• Ingénierie: la méthode d’hybridation/SERRS permet de détecter des séquences d’ADN trop dégradées pour être étudiées via les méthodes biochimiques classiques!____¤201412

     

    Une étude, dont les résultats intitulés «Detection of DNA Sequences Refractory to PCR Amplification Using a Biophysical SERRS Assay (Surface Enhanced Resonant Raman Spectroscopy)» ont été publiés dans la revue PLOS ONE, a permis, grâce à la spectroscopie Raman, d'élaborer un nouvel outil pour détecter des séquences d’ADN trop dégradées pour être étudiées via les méthodes biochimiques classiques (PCR).

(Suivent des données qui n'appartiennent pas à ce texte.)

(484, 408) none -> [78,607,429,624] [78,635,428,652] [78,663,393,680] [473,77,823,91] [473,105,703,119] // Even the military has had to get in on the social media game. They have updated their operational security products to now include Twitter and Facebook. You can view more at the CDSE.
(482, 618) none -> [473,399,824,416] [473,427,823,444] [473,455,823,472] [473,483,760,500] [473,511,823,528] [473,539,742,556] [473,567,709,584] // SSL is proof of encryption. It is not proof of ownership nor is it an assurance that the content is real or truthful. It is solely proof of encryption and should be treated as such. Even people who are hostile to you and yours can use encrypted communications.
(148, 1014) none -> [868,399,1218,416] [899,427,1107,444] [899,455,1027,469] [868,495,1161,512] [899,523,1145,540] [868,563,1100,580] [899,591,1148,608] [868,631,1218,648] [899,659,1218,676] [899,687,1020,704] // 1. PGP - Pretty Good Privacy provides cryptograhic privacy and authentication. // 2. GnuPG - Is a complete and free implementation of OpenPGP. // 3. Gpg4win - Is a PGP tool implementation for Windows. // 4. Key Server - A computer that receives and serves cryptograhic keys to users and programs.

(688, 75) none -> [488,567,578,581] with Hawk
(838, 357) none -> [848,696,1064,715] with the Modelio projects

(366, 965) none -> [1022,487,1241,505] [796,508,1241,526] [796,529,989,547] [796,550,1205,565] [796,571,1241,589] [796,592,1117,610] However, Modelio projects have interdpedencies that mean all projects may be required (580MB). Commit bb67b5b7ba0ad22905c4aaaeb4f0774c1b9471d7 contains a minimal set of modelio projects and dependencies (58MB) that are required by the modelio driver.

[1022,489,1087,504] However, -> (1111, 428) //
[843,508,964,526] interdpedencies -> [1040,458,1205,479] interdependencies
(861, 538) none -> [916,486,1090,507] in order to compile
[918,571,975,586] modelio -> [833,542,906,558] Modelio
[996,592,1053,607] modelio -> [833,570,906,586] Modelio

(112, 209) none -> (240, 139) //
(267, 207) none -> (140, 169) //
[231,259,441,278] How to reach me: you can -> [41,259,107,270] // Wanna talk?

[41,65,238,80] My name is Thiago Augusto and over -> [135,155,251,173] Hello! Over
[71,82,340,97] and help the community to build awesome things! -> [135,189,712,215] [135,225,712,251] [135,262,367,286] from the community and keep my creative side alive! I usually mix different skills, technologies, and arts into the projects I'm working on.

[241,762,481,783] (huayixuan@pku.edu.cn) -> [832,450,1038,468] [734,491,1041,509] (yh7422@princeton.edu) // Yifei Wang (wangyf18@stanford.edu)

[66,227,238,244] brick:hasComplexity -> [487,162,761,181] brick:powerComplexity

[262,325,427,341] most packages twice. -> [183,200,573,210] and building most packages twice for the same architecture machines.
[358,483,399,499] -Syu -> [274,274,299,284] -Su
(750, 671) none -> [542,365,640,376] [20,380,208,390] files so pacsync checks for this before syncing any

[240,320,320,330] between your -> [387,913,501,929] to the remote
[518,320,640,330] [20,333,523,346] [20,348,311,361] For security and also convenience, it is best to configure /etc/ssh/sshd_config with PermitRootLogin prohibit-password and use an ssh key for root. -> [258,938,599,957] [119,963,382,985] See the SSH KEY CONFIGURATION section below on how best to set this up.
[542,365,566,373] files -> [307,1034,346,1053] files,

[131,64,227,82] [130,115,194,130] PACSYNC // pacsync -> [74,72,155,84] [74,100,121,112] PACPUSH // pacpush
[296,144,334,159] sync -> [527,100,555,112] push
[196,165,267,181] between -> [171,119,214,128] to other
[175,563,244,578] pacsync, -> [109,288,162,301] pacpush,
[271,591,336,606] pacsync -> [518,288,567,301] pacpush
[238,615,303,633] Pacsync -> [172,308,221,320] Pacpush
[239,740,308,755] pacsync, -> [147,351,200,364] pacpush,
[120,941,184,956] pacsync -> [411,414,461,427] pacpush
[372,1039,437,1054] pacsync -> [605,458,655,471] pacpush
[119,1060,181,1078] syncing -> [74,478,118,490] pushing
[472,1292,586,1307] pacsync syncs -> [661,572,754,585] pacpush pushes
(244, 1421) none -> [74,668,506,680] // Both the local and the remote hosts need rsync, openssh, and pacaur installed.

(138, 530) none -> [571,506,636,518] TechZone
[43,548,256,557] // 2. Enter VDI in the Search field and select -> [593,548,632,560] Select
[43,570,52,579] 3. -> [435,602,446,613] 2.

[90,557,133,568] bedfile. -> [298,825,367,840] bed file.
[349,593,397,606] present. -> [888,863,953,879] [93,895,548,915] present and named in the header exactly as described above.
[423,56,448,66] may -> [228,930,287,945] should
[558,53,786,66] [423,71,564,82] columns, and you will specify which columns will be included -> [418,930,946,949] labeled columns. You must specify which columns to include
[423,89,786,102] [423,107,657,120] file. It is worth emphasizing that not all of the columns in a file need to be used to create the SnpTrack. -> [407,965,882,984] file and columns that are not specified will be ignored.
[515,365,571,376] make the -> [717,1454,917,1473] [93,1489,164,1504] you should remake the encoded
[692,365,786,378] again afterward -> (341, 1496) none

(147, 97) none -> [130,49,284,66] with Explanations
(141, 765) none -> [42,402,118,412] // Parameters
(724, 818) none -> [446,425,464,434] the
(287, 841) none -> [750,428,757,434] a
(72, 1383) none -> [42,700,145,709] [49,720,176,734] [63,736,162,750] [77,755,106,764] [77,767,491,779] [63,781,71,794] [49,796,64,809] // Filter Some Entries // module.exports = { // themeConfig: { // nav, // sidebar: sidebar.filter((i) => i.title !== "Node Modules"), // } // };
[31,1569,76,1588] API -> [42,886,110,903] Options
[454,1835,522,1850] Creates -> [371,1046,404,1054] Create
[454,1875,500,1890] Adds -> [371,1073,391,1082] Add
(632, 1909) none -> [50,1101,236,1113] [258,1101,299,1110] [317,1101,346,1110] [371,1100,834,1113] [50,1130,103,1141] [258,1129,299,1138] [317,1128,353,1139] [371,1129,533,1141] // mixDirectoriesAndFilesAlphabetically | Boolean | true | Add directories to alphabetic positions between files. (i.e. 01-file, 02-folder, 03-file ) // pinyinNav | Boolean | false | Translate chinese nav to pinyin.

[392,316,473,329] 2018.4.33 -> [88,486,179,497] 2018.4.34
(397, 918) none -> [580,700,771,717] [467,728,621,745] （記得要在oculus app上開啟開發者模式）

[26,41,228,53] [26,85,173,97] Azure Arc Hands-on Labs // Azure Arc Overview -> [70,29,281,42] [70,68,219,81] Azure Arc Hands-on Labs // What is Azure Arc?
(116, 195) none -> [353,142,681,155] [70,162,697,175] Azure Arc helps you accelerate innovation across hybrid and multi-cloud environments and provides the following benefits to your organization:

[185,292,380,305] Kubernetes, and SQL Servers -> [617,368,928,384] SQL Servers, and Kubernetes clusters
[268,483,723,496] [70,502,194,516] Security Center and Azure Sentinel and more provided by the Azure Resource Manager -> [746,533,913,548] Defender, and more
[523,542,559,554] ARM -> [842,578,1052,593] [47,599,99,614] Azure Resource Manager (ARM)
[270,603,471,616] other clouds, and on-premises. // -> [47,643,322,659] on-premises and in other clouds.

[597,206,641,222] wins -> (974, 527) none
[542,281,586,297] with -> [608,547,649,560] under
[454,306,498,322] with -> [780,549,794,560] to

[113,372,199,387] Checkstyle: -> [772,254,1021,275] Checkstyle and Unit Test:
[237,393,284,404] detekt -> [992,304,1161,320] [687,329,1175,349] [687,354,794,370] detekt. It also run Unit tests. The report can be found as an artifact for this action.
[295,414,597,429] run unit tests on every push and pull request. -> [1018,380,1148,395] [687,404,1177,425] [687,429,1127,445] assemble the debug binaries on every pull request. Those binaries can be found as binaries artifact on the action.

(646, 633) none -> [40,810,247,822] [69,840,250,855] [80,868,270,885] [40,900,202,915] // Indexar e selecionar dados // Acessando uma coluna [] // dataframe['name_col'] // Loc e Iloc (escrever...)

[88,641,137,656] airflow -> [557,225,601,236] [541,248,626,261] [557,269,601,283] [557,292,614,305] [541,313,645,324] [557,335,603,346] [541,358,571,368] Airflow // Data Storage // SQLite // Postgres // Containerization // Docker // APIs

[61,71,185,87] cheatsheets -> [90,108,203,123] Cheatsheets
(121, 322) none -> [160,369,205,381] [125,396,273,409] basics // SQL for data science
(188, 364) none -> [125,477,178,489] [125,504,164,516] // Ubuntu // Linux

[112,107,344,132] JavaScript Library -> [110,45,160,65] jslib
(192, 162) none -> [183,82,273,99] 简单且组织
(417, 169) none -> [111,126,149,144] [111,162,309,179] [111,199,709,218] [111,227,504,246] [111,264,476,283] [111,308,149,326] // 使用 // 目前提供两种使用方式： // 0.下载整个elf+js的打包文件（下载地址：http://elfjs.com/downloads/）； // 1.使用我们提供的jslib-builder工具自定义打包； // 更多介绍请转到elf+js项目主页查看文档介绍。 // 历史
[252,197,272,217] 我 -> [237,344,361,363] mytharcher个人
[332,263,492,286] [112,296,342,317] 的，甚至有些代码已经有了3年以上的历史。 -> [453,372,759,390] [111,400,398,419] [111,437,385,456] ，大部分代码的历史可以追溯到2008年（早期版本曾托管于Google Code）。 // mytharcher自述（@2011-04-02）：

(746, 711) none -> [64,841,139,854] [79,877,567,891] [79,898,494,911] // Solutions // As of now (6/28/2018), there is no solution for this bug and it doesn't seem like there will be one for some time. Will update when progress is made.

    Jusqu'à présent, l’ADN ancien pouvait être étudié dans le cadre de la paléogénétique à l'aide des «méthodes classiques d’amplification enzymatique comme la PCR (réaction de polymérisations enchainées)».

     

    Cependant, l’amplification enzymatique peut échouer du fait d'un «niveau de dégradation de l’ADN trop important, qui bloque la progression de l’enzyme polymérase», car l’ADN ancien «n’est pas tout a fait identique à l’ADN du vivant» puisqu'il subit «selon les conditions de préservation de nombreuses altérations chimiques».

     

    Comme cette molécule d’ADN peut être fragmentée et accompagnée de contaminants, il devient «difficile de l’étudier sans faire appel à des méthodes enzymatiques de réparation parfois longues et onéreuses, sans garantie préalable de la présence de l’ADN recherché».

     

    En vue d'élaborer «un outil robuste aux altérations de l’ADN», qui «permettrait de diagnostiquer rapidement la présence d’ADN dans un échantillon», l'étude ici présentée a développé la méthode d’hybridation/SERRS (Surface Enhanced Resonant Raman Spectroscopy).

     

    Cette approche biophysique, fondée sur la spectroscopie vibrationnelle Raman, permet «la détection de séquences d’ADN double-brin pour une espèce donnée».

     

    Pour tester les performances de cette méthode, «une séquence d’ADN de chamois Rupicapra rupicapra, comportant des degrés d’altération variables a été utilisée». Il est alors apparu «que les molécules les plus dégradées n’ont pas été amplifiées par PCR» tandis qu'elles «ont été détectées avec succès par SERRS». Il est ainsi prouvé qu'on peut «accéder à de l’ADN qui présente un degré de dégradation élevé sans avoir recours a une méthode enzymatique».

     

    En conséquence, cette avancée ouvre la voie à des applications dans de nombreux domaines, comme le domaine médico-légal, celui de l'archéologie et de la paléontologie, mais aussi en cancérologie, «pour diagnostiquer des mutations spécifiques de l’ADN».